REVISE THIS ONE: Patents Needed to Provide Money for “the Many Fruitless Experiments”

(p. 234) . . . ; together, Watt and Arkwright wrote a manuscript entitled “Heads of a Bill to explain and amend the laws relative to Letters Patent and grants of privileges for new inventions,” essentially a reworking of Coke’s Statute of 1623 that had created England’s first patent law. In addition to its policy prescriptions, which were largely an unsuccessful argument against the requirement that patent applications be (p. 235) as specific as possible, the manuscript offered a remarkable insight into Watt’s perspective on the life of the inventor, who should, in Watt’s own (perhaps inadvertently revealing) words, “be considered an Infant, who cannot guard his own Rights”:

An engineer’s life without patent is not worthwhile . . . few men of ingenuity make fortunes without suffering to think seriously whether the article he manufactures might, or might not, be Improved.
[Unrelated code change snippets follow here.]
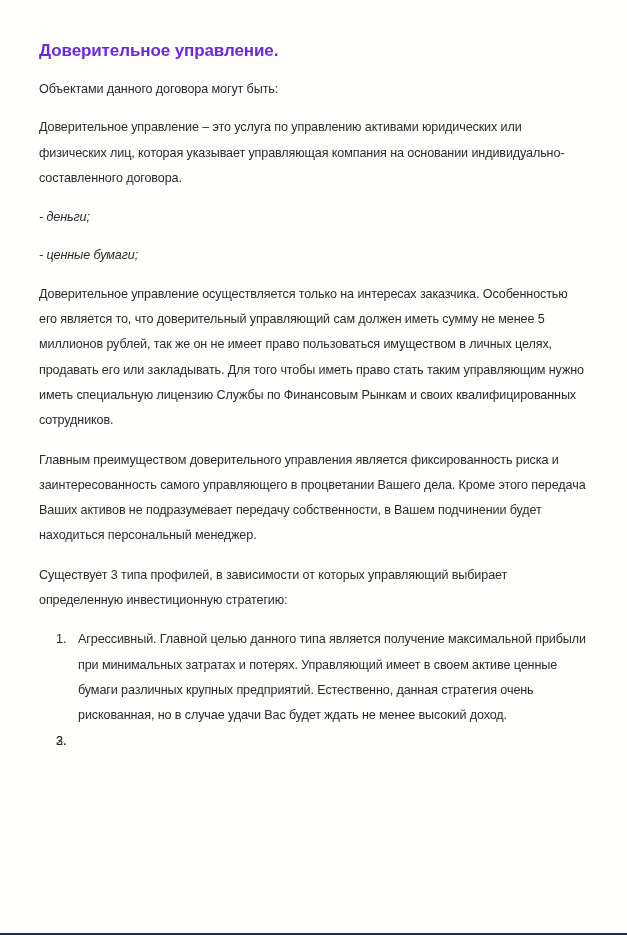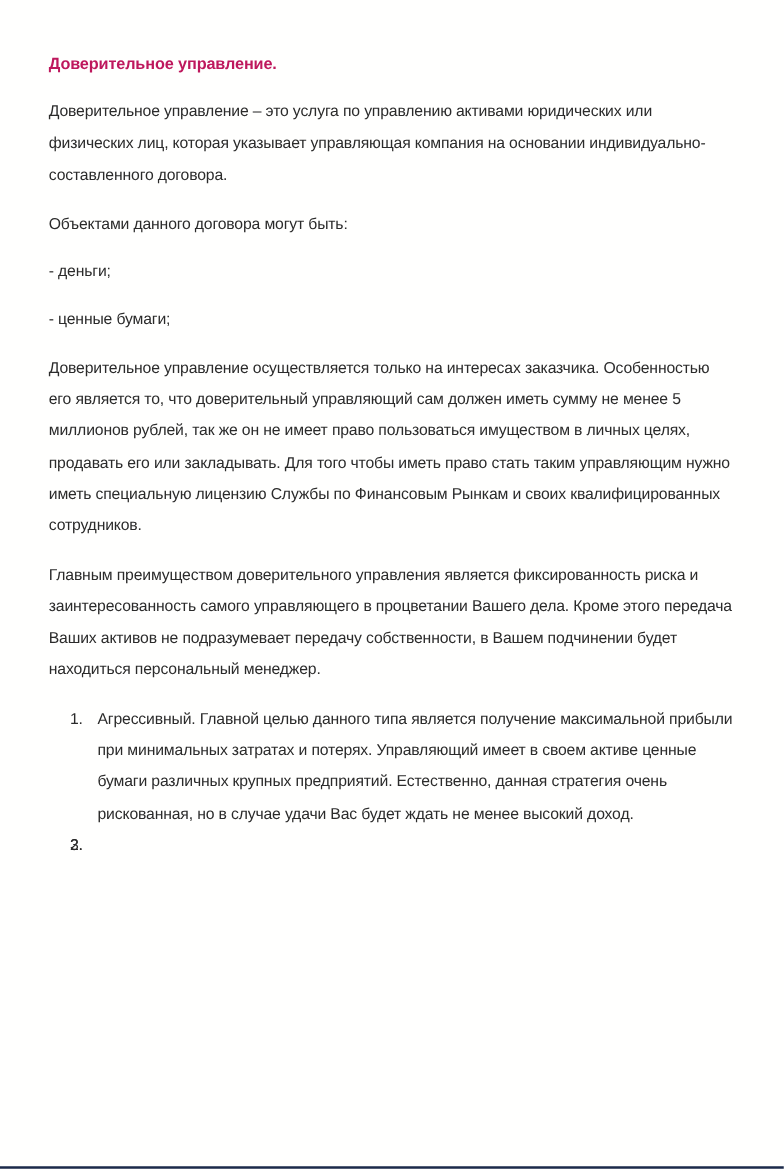"Доверительное управление." .doc-title { color: #be185d -> #6d28d9; font-size: 13px -> 17px }
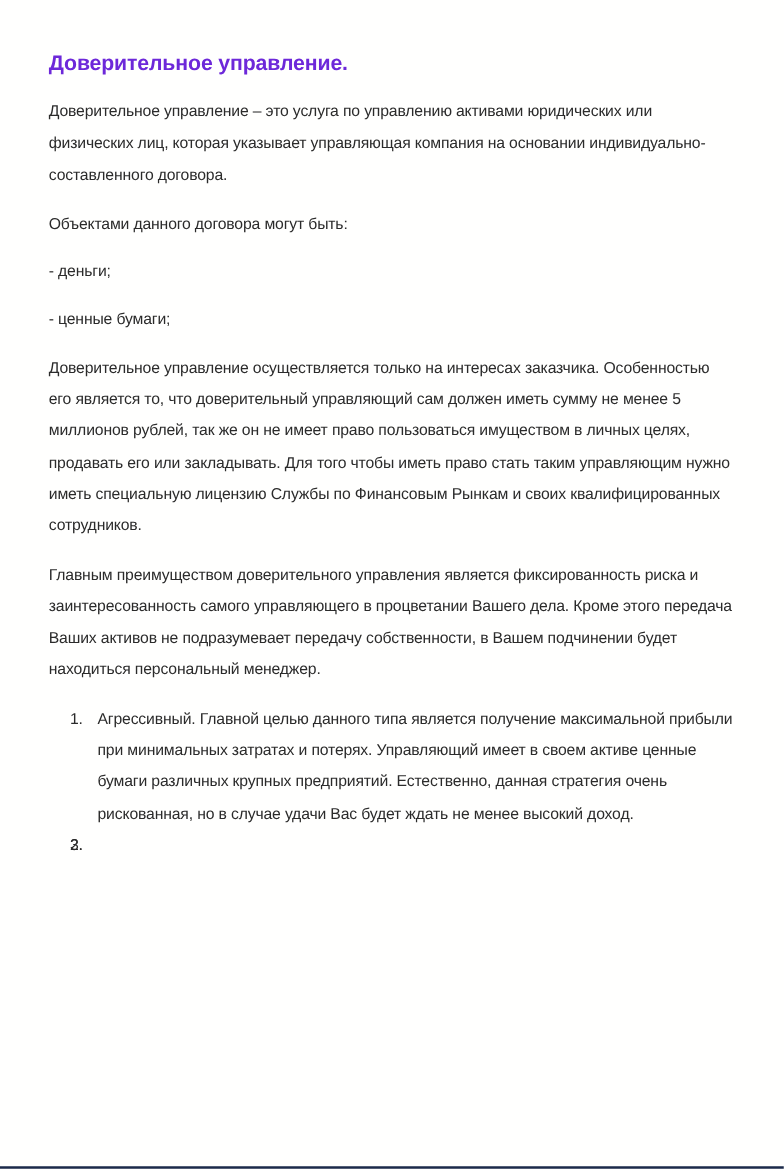"Доверительное управление – это услуга" p.para { order: before "Объектами данного договора могут быть:" -> after "Объектами данного договора могут быть:" }
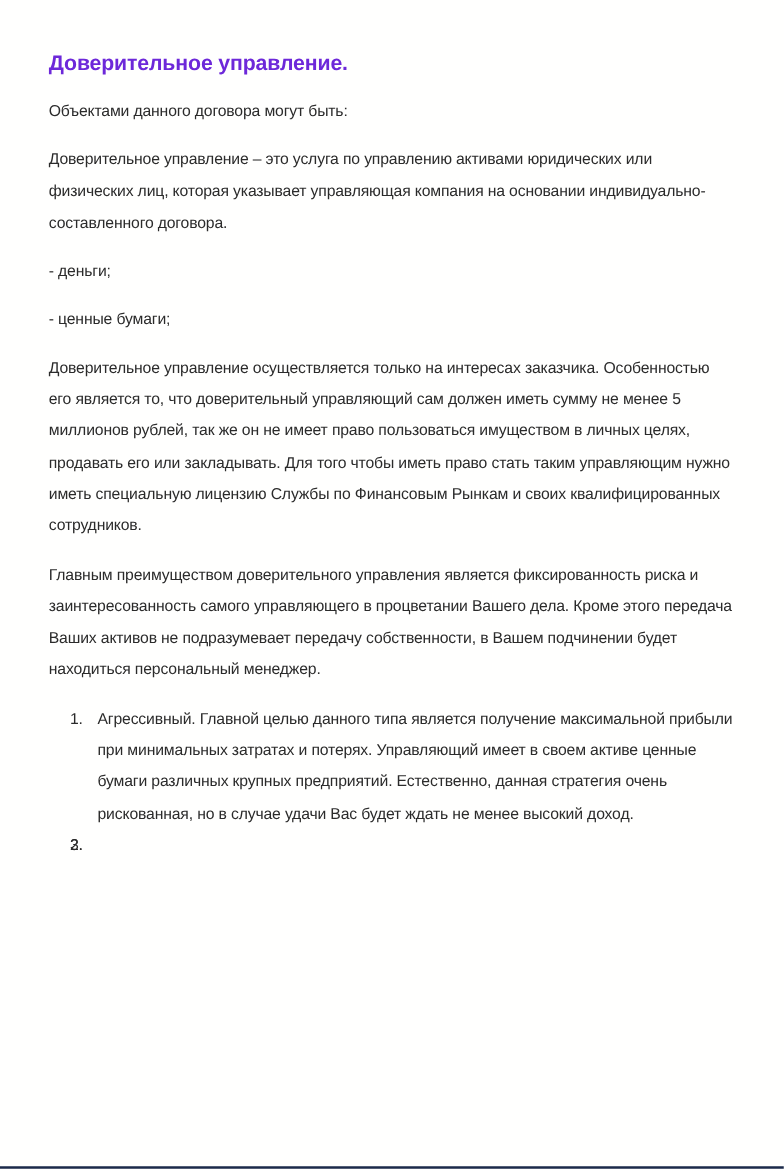"- деньги;" .para.dash { font-style: none -> italic }
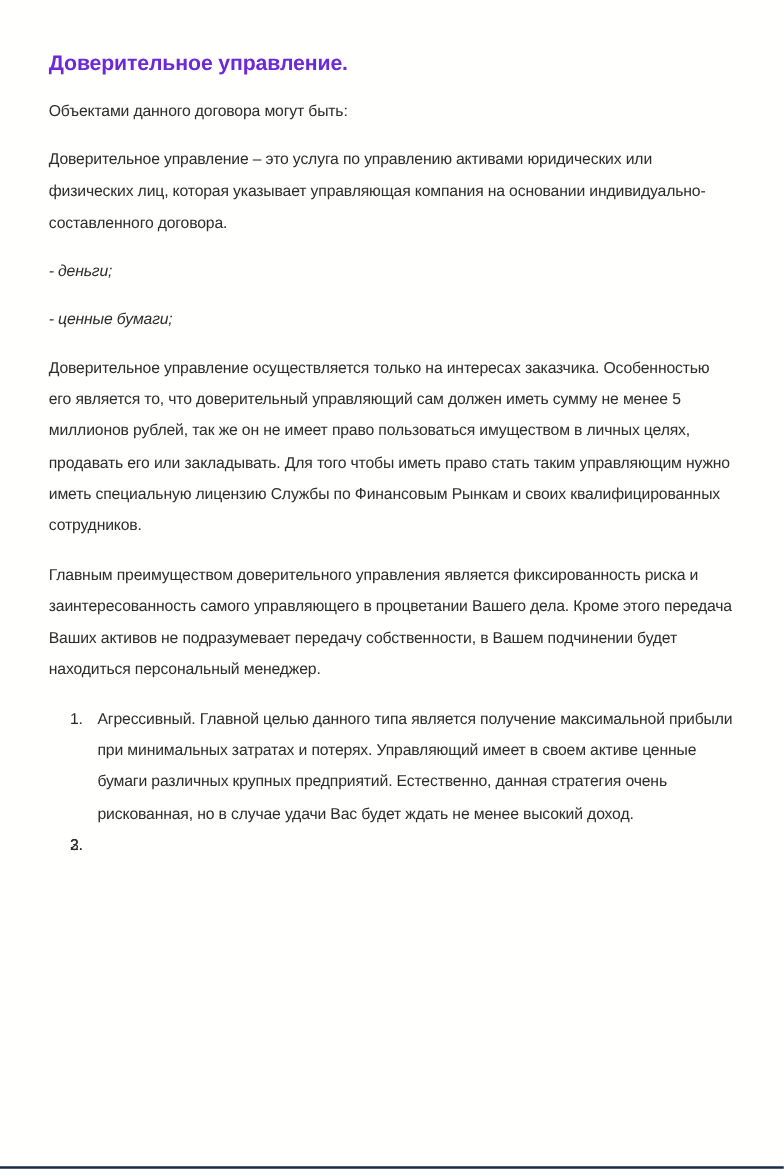"Существует 3 типа профилей, в" p.para { html: none -> <p>Существует 3 типа профилей, в зависимости от которых управляющий выбирает определенную инвестиционную стратегию:</p> }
The man of ingenuity in order to succeed must seclude himself from Society, he must devote the whole powers of his mind to that one object, he must persevere in spite of the many fruitless experiments he makes, and he must apply money to the expenses of these experiments, which strict Prudence would dedicate to other purposes. By seclusion from the world he becomes ignorant of its manners, and unable to grapple with the more artful tradesman, who has applied the powers of his mind, not to the improvement of the commodity he deals in, but to the means of buying cheap and selling dear, or to the still less laudable purpose of oppressing such ingenious workmen as their ill fate may have thrown into his power.

Source:
Rosen, William. The Most Powerful Idea in the World: A Story of Steam, Industry, and Invention. New York: Random House, 2010.
(Note: the second ellipsis and the italics in original; the first ellipsis added.)